First trimester abortions, at 6 to 12 weeks, can be either “medical abortions”, achieved by medications (mifepristone, followed by misoprostol 24 or 48 hours later), or “surgical abortions”, involving either vacuum aspiration of the “products of conception” using an electrical or manual vacuum device, or dilatation of the cervix and curettage (scraping) of the lining of the uterus (D&C). During the second trimester, between 12 and 24 weeks, dilatation and evacuation (D&E) is usually resorted to. This latter procedure is considered a “barbaric practice” by anti-abortionists as it involves piecemeal removal of the crushed foetus.
Some sixteen “blue” (Democratic) states and Washington DC are expected to protect abortion rights even if Roe v Wade is overturned. This may mean that women seeking abortion may have to travel inter-state to procure one if they so desire. This concentration of facilities may also render the smaller numbers of abortion clinics that stay in business even more vulnerable to pro-life activists seeking to disrupt their activities.

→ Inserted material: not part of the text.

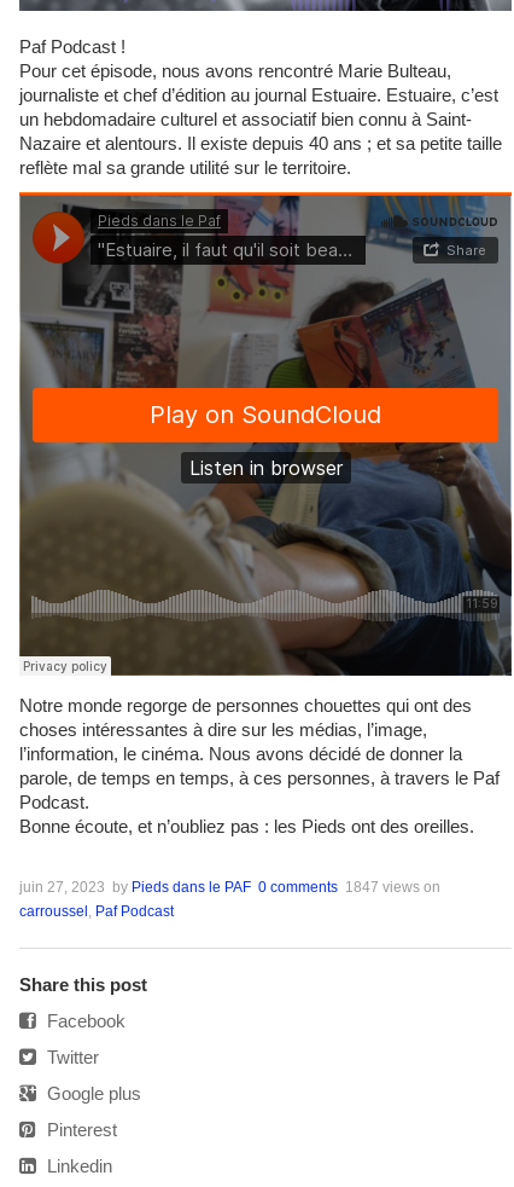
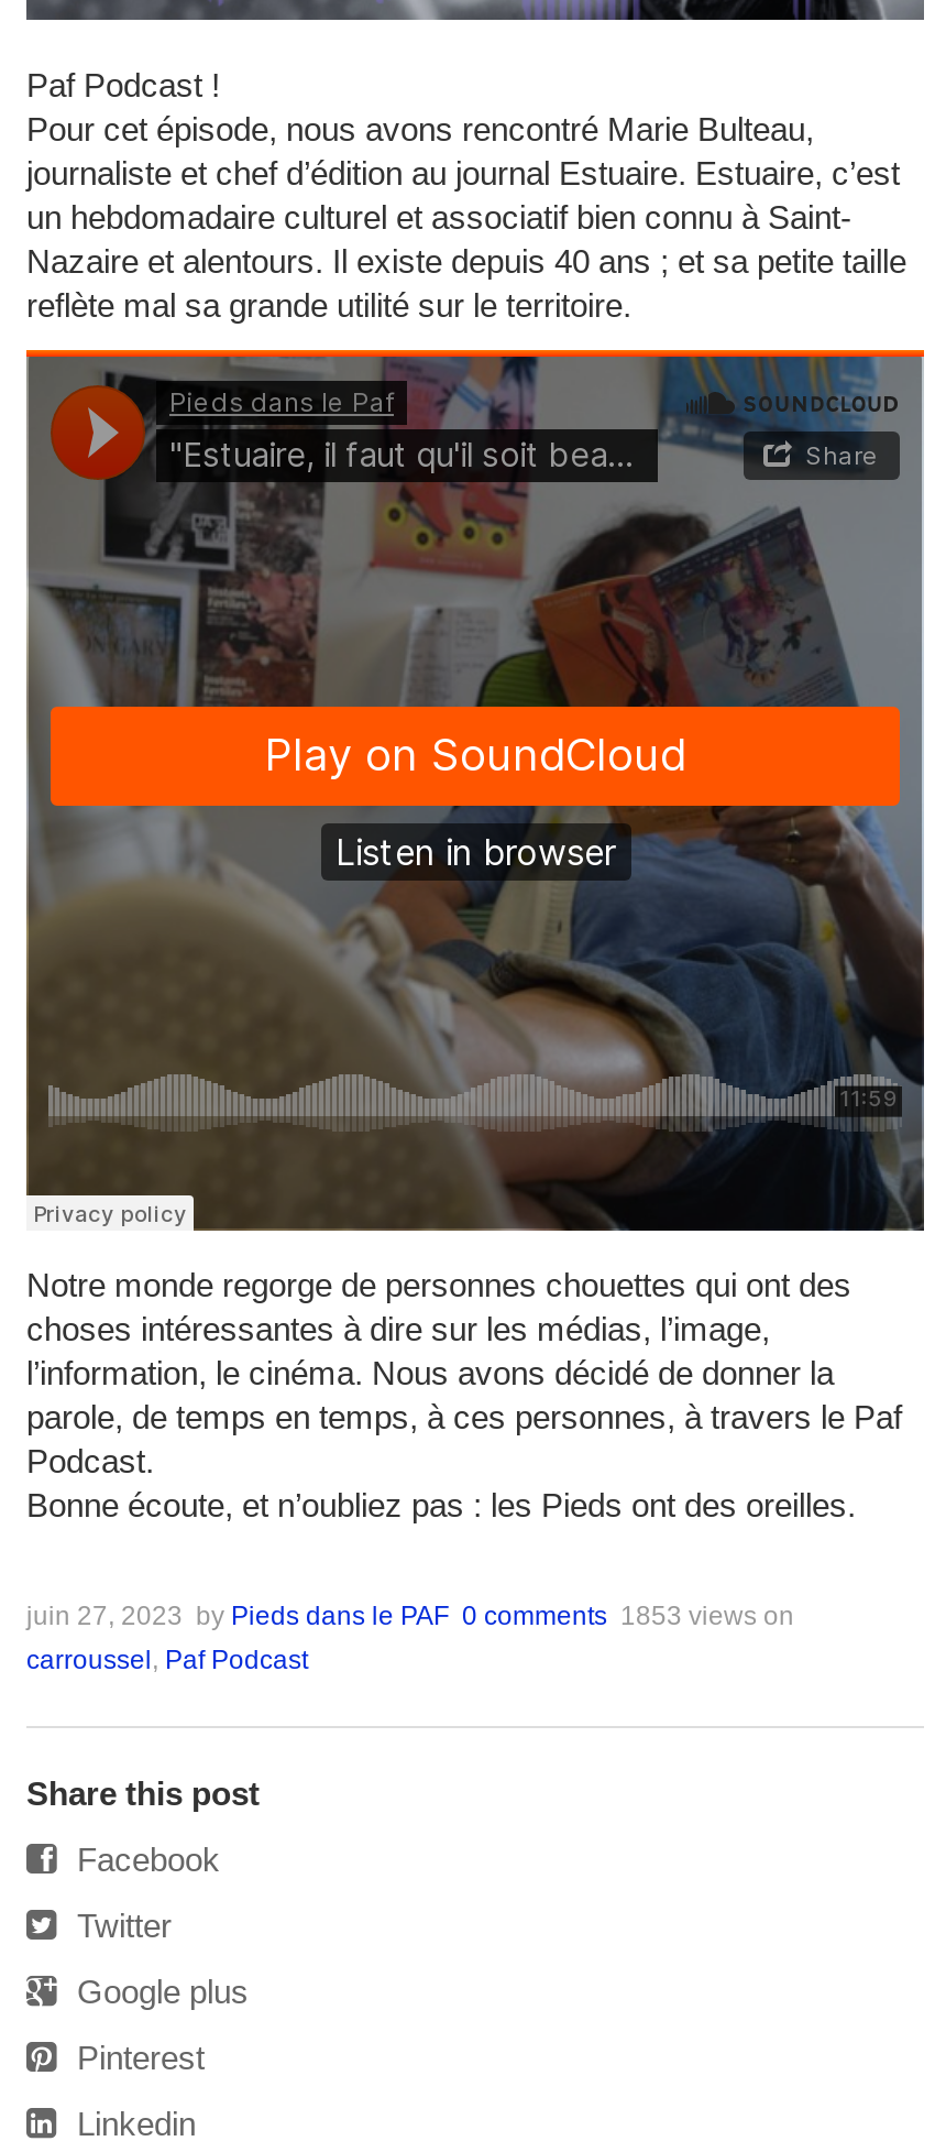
[19,879,440,895] juin 27, 2023 by Pieds dans le PAF 0 comments 1847 views on -> [26,1600,794,1631] juin 27, 2023 by Pieds dans le PAF 0 comments 1853 views on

The debate over abortion rights involves reconciling public opinion, personal freedom of choice, religious dogma (conservative Catholicism, evangelical Protestantism), moral rectitude, ethical issues, medical concerns, and political ideologies, and many other viewpoints. The final decisions will inevitably fall to the dominant political party at state-level. Whatever the outcome, abortions may once again be criminalised in parts of America, to the detriment of maternal health in some instances, especially the poor and disenfranchised, and growing numbers of so-called “unwanted” children will demand special efforts for their upbringing and mental wellbeing. No matter who claims the plaudits for victory in case Roe v Wade is repealed, there can be little doubt who will be the losers. American female victims of sexual assault, including domestic rape, or incest, and others unwilling to remain pregnant, may no longer be able to access abortion on-demand, while lacking the financial resources and social support necessary to bring up a child they had not planned for. It may also be fair to conclude that either reducing access to, or criminalising, abortion will neither abolish unintended pregnancies nor yield the solutions to provide for the upkeep of children who their mothers had not wished to bring up in the first place.